Retail fees are emerging as the latest target of class actions against banks, according to lawyers and other industry experts.
This month a San Francisco law firm filed a suit in Alameda County Superior Court alleging that BankAmerica Corp. and Wells Fargo & Co. improperly levied overdraft fees on Social Security recipients.
Another pending suit accuses Wells Fargo of processing checks in a manner that unfairly charges account holders overdraft fees.
Similar suits were recently filed against Amsouth Bancorp, SouthTrust Corp., and Compass Bancshares, all of Birmingham, Ala.
"Class actions against the industry come and go in waves," said Michael F. Crotty, deputy general counsel for litigation at the American Bankers Association. "This is perhaps the beginning of a new cycle."
First there were a rash of cases that involved the pricing of collateral insurance. Then came a string of lawsuits involving the premiums lenders paid to mortgage brokers, Mr. Crotty said. There were also several cases alleging deceptive practices in banks' brokerage units.

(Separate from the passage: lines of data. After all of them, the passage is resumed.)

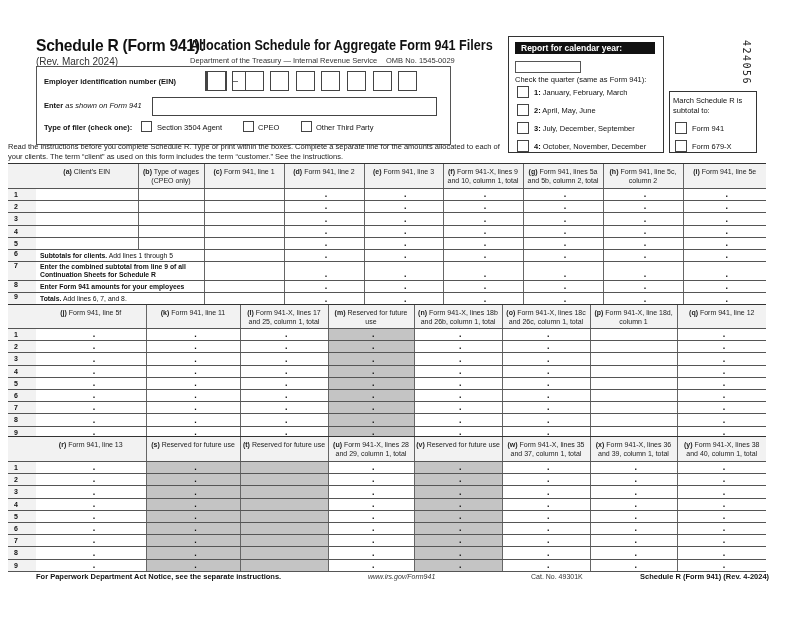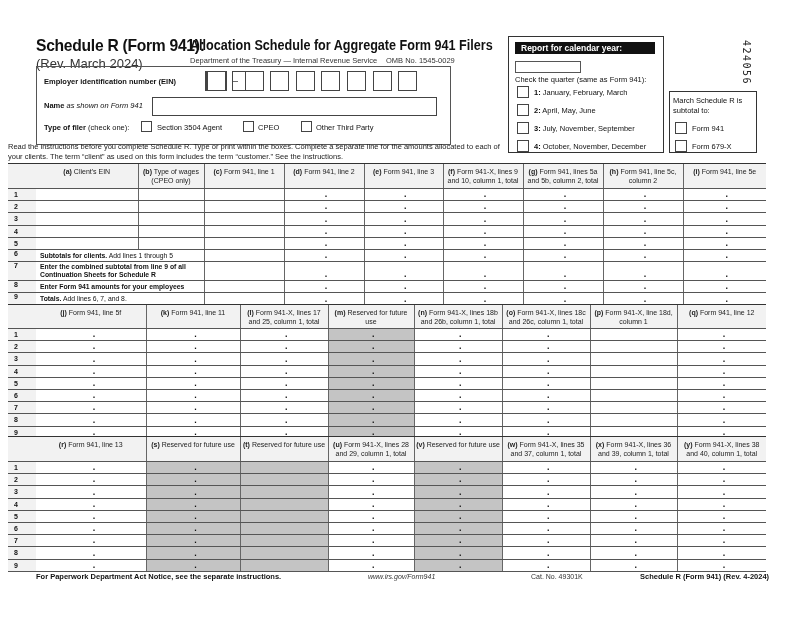--- a/index.html
+++ b/index.html
@@ -4,29 +4,29 @@
 <style>
   * { box-sizing: border-box; margin: 0; padding: 0; }
   html, body { width: 800px; height: 618px; background: #ffffff; overflow: hidden; }
   body { font-family: "Liberation Sans", sans-serif; color: #111; position: relative; }
 
   .abs { position: absolute; }
 
   
   .form-title { left: 36px; top: 36px; font-size: 17px; font-weight: bold; letter-spacing: -0.3px; transform: scaleX(0.92); transform-origin: left; white-space: nowrap; }
   .form-subtitle { left: 190px; top: 37px; font-size: 14px; font-weight: bold; transform: scaleX(0.9); transform-origin: left; white-space: nowrap; }
-  .rev { left: 36px; top: 56px; font-size: 13px; color: #333; }
+  .rev { left: 36px; top: 56px; font-size: 10px; color: #333; }
   .dept { left: 190px; top: 56px; font-size: 7.5px; color: #333; white-space: nowrap; }
   .omb { left: 386px; top: 56px; font-size: 7.5px; color: #333; white-space: nowrap; }
 
   
   .info-box { left: 36px; top: 66px; width: 415px; height: 79px; border: 1px solid #555; }
   .lbl-b { font-size: 7.5px; font-weight: bold; white-space: nowrap; }
   .lbl-i { font-weight: normal; font-style: italic; }
-  .lbl-n { font-weight: normal; }
+  .lbl-n { font-weight: bold; }
   .ein-label { left: 44px; top: 77px; }
   .ein-box { width: 19px; height: 20px; border: 1px solid #444; top: 71px; background: #fff; }
   .ein-dash { left: 233px; top: 76px; font-size: 9px; }
   .name-label { left: 44px; top: 101px; }
   .name-input { left: 152px; top: 97px; width: 285px; height: 19px; border: 1px solid #444; background: #fff; }
   .filer-label { left: 44px; top: 123px; }
   .cb { width: 11px; height: 11px; border: 1px solid #444; background: #fff; }
   .cb-lg { width: 12px; height: 12px; border: 1px solid #444; background: #fff; }
   .opt-text { font-size: 7.5px; white-space: nowrap; }
 
@@ -99,21 +99,21 @@
 <div class="abs ein-dash">–</div>
 <div class="abs ein-box" style="left:245px"></div>
 <div class="abs ein-box" style="left:270px"></div>
 <div class="abs ein-box" style="left:296px"></div>
 <div class="abs ein-box" style="left:321px"></div>
 <div class="abs ein-box" style="left:347px"></div>
 <div class="abs ein-box" style="left:373px"></div>
 <div class="abs ein-box" style="left:398px"></div>
 
 <div class="abs lbl-b name-label">
-  <span>Name</span>
+  <span>Enter</span>
   <span class="lbl-i">as shown on Form 941</span>
 </div>
 <div class="abs name-input"></div>
 
 <div class="abs lbl-b filer-label">
   <span>Type of filer</span>
   <span class="lbl-n">(check one):</span>
 </div>
 <div class="abs cb" style="left:141px; top:121px"></div>
 <div class="abs opt-text" style="left:157px; top:123px">Section 3504 Agent</div>
@@ -127,21 +127,21 @@
 <div class="abs cal-input"></div>
 <div class="abs cal-check-text">Check the quarter (same as Form 941):</div>
 
 <div class="abs cb-lg" style="left:517px; top:86px"></div>
 <div class="abs q-text" style="left:534px; top:88px"><b>1:</b> <span>January, February, March</span></div>
 
 <div class="abs cb-lg" style="left:517px; top:104px"></div>
 <div class="abs q-text" style="left:534px; top:106px"><b>2:</b> <span>April, May, June</span></div>
 
 <div class="abs cb-lg" style="left:517px; top:122px"></div>
-<div class="abs q-text" style="left:534px; top:124px"><b>3:</b> <span>July, November, September</span></div>
+<div class="abs q-text" style="left:534px; top:124px"><b>3:</b> <span>July, December, September</span></div>
 
 <div class="abs cb-lg" style="left:517px; top:140px"></div>
 <div class="abs q-text" style="left:534px; top:142px"><b>4:</b> <span>October, November, December</span></div>
 
 <div class="abs att-box"></div>
 <div class="abs att-text">
   <div>March Schedule R is</div>
   <div>subtotal to:</div>
 </div>
 <div class="abs cb-lg" style="left:675px; top:122px"></div>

Mr. Crotty said class-action lawyers are usually at the root of the lawsuits, which tend to follow a similar pattern.
"A lawyer dreams up a clever cause of action, settles some cases-which funds more cases-then banks fight back and win, and that's the death knell for that particular cause of action," he said. "Then someone thinks up a new one."
However, lawyers involved with the latest requests for class-action status say they are driven by customers' increasing understanding that banks are now generating a large percentage of their income from fees.
"This awareness leads them to start paying more attention to their bank statements, and eventually somebody consults an attorney," said Pierce Gore, an attorney with the San Francisco law firm of Lieff, Cabraser, Heimann & Bernstein.
"The number of these suits being filed really has nothing to do with the merit of each individual case," he said.
Mr. Pierce's firm represents customers in the check-processing suits.
Others agreed that the lawsuits are a reaction to the industry's push for more fee income.
"Banks have become much more aggressive about generating fee income, so they are applying more and higher fees in more areas than they ever have previously," said Charles B. Wendel, president of Financial Institutions Consulting in New York.
Banks need to charge fees to cover costs, he said, but in turn face the risk of raising customers' ire.
"Any major bank that knows its cost structure is applying fees like this; however, some are more sensitive and effective at doing so than others," Mr. Wendel said.
The latest suits, by the Sturdevant law firm in San Francisco, allege that Wells Fargo and BankAmerica kept overdraft fees coming by charging ever-larger sums, which themselves created new overdrafts. The plaintiff in the Wells case is a 90-year-old Alzheimer's disease patient; in the BankAmerica case the plaintiff is a man disabled by a head injury.